This little reflection on the future of church (mine, yours and many others) in an age of declining church membership is a revised version of a sermonette I delivered as part of the June 2 Laity Sunday service at First Parish Church, United Church of Christ, Yarmouth.

What I did not tell my fellow worshippers on Sunday was that I have remained a lifelong member of the Congregational Church more out of sheer obstinacy than anything else, that I just think one should be able to find spiritual sustenance in the religion of one’s birth, that I’d probably be a Buddhist if I were true to what I really believe, that despite the sham and shame that drive many people away from organized religion, I have a progressive’s passion for changing things for the better, that I believe all religions are an expression of the same human urge to understand existence, and that whatever the failings of Christianity, I still find the Ten Commandments a useful guide for an ethical life and the life of Christ one worth emulating – even if very few Christians, myself included, actually do so.

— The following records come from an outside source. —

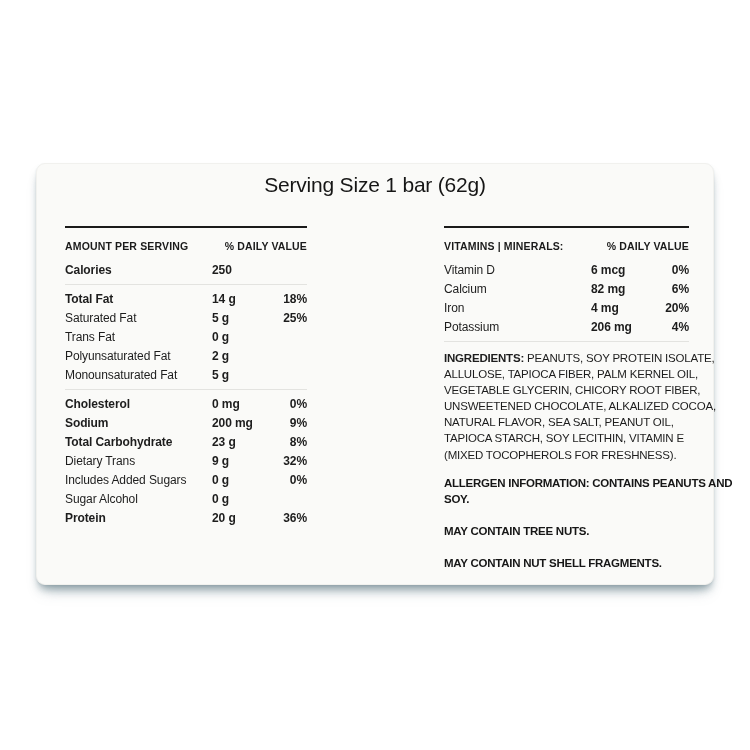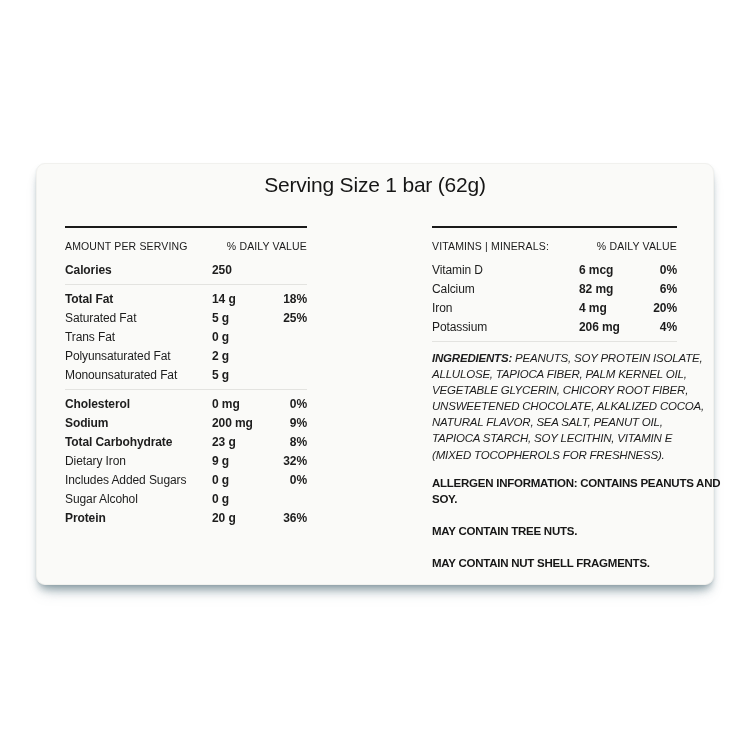--- a/index.html
+++ b/index.html
@@ -20,34 +20,34 @@
                0 7px 8px -3px rgba(96,122,132,.62),
                0 12px 16px -8px rgba(96,122,132,.38);
   }
   .title{
     margin:0;padding-top:9px;
     text-align:center;
     font-size:21px;font-weight:400;letter-spacing:-0.2px;color:#161616;
   }
   .col{position:absolute;top:62px;}
   .col-left{left:28px;width:242px;}
-  .col-right{left:395px;width:245px;}
+  .col-right{left:407px;width:245px;}
   .topline{border-top:2px solid #1a1a1a;margin-bottom:8px;}
   .thead{
     display:flex;justify-content:space-between;align-items:center;
-    height:19px;font-size:10.5px;font-weight:400;letter-spacing:0.15px;color:#1a1a1a;
+    height:19px;font-size:10.5px;font-weight:700;letter-spacing:0.15px;color:#1a1a1a;
   }
   .tbody{margin-top:5px;}
   .nrow{display:flex;align-items:center;height:19px;font-size:12px;color:#1d1d1d;letter-spacing:-0.1px;}
   .nrow .lbl{width:147px;font-weight:400;}
   .nrow .val{flex:1;font-weight:600;}
   .nrow .pct{width:50px;text-align:right;font-weight:600;}
   .nrow.b .lbl{font-weight:700;}
   .sep{border-top:1px solid #e3e3e0;margin:4.5px 0;}
-  .ing{margin-top:8px;font-style:italic;}
+  .ing{margin-top:8px;}
   .ing-line{height:16.2px;line-height:16.2px;font-size:11.5px;letter-spacing:-0.2px;white-space:nowrap;color:#1d1d1d;}
   .ing-line .b{font-weight:700;}
   .alg{margin-top:12px;}
   .alg-line{height:16.2px;line-height:16.2px;font-size:11.5px;font-weight:700;letter-spacing:-0.25px;white-space:nowrap;color:#161616;}
   .alg-line.gap{margin-top:16px;}
 </style>
 </head>
 <body>
 
 <div class="page">
@@ -104,21 +104,21 @@
             <span class="lbl">Sodium</span>
             <span class="val">200 mg</span>
             <span class="pct">9%</span>
           </div>
           <div class="nrow b">
             <span class="lbl">Total Carbohydrate</span>
             <span class="val">23 g</span>
             <span class="pct">8%</span>
           </div>
           <div class="nrow">
-            <span class="lbl">Dietary Iron</span>
+            <span class="lbl">Dietary Trans</span>
             <span class="val">9 g</span>
             <span class="pct">32%</span>
           </div>
           <div class="nrow">
             <span class="lbl">Includes Added Sugars</span>
             <span class="val">0 g</span>
             <span class="pct">0%</span>
           </div>
           <div class="nrow">
             <span class="lbl">Sugar Alcohol</span>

My little lay sermon was largely inspired by a talk I attended on April 30 at the Congregational Church in Cumberland. The Rev. Steve Lewis, former academic dean at Bangor Theological Seminary, spoke on the future (or lack thereof) of church. The fact that Bangor Theological Seminary just folded up its tent after 200 years of training ministers suggests the parlous state of the church.

Lewis tolled the mournful numbers like an insurance actuary calculating the life expectancy of an aged and infirm policyholder. I wasn’t taking notes, so I don’t have the numbers, but the decline of local churches went something like this: Attendance at churches everywhere is down, young families are not joining churches, Sunday mornings are no longer sacrosanct, church buildings are becoming burdens to dwindle congregations of old folks, churches are being sold off and divinity schools are closing.

Tell us something we don’t know.

First Parish in Yarmouth does have a stable and healthy membership, but it is hard to find anyone under 40 in the sea of gray, white and bald heads in the pews.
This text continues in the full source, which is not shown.